■ What you have to do:
Find every line in the records below that contains "none", and copy it.

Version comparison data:
----------------

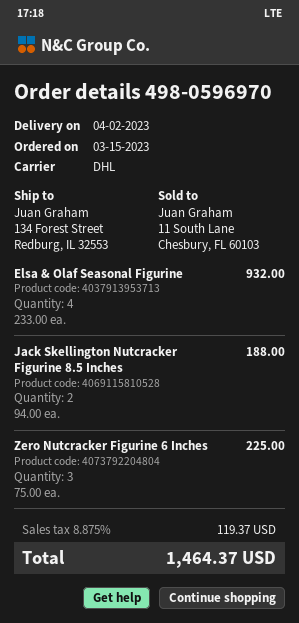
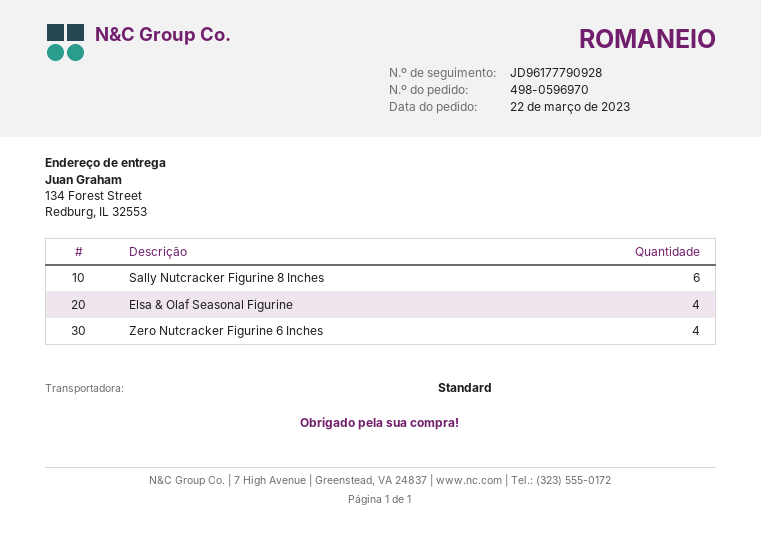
order date: 2023-03-15 -> 2023-03-22
shipping method: DHL -> standard
Jack Skellington Nutcracker Figurine 8.5 Inches: 2 -> none
Zero Nutcracker Figurine 6 Inches: 3 -> 4
Sally Nutcracker Figurine 8 Inches: none -> 6

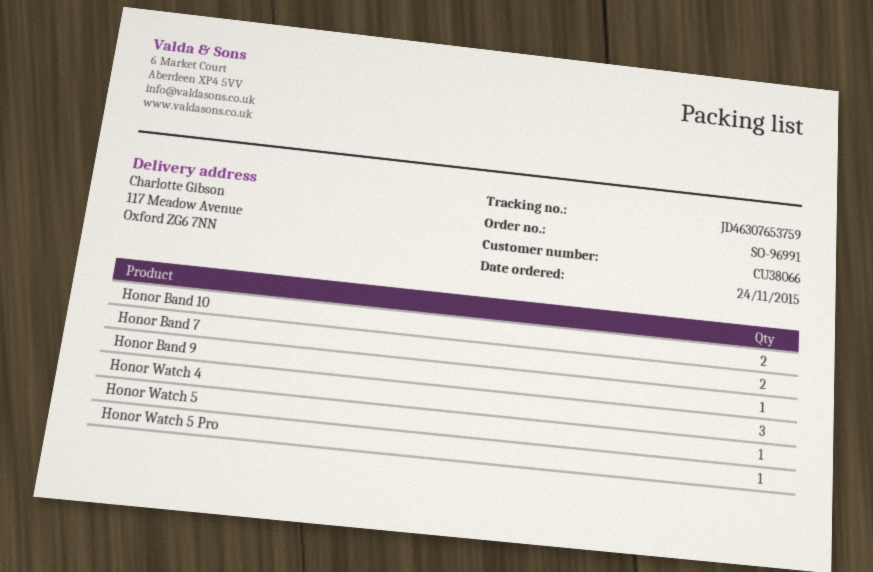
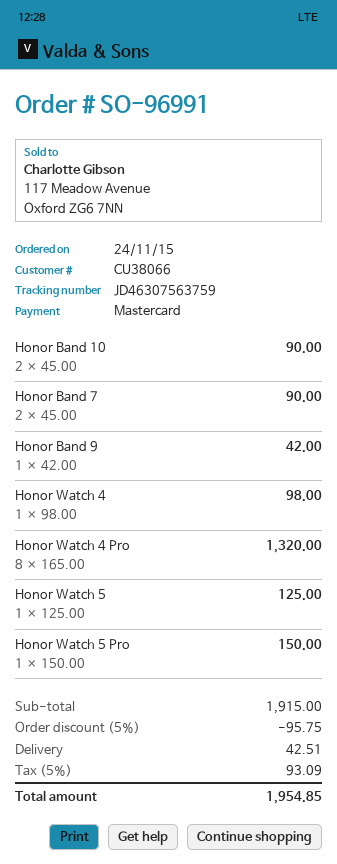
tracking number: JD46307653759 -> JD46307563759
Honor Watch 4: 3 -> 1
Honor Watch 4 Pro: none -> 8

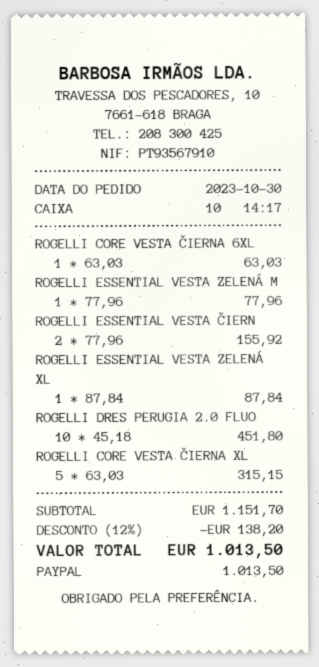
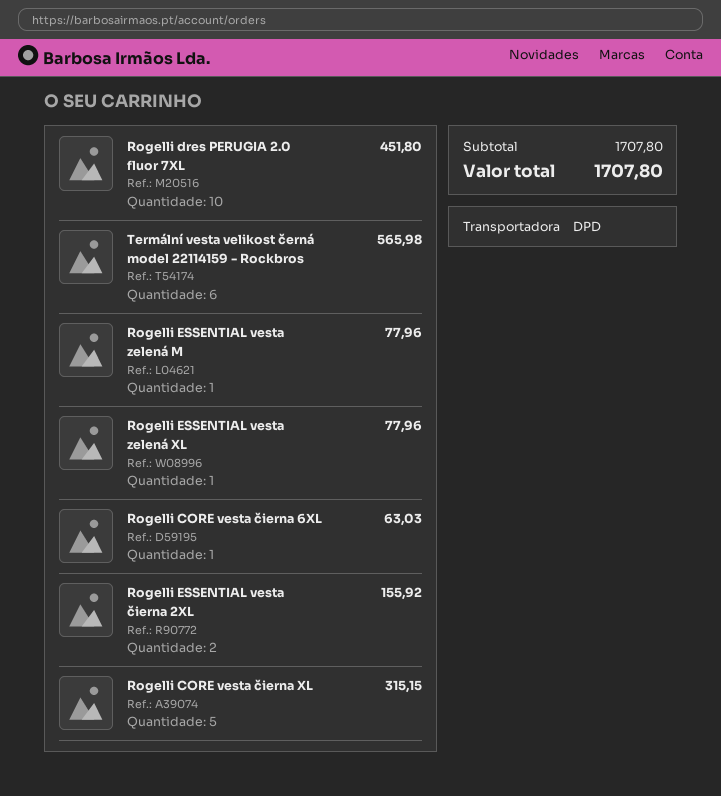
ROGELLI ESSENTIAL VESTA ZELENÁ XL: 1 for 87.84 -> 1 for 77.96
Termální vesta velikost černá model 22114159 - Rockbros: none -> 6 for 565.98
subtotal: 1151.70 -> 1707.80
discount: 12% = 138.20 -> none
total: 1013.50 -> 1707.80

----------------

■ Task solution:
Jack Skellington Nutcracker Figurine 8.5 Inches: 2 -> none
Sally Nutcracker Figurine 8 Inches: none -> 6
Honor Watch 4 Pro: none -> 8
Termální vesta velikost černá model 22114159 - Rockbros: none -> 6 for 565.98
discount: 12% = 138.20 -> none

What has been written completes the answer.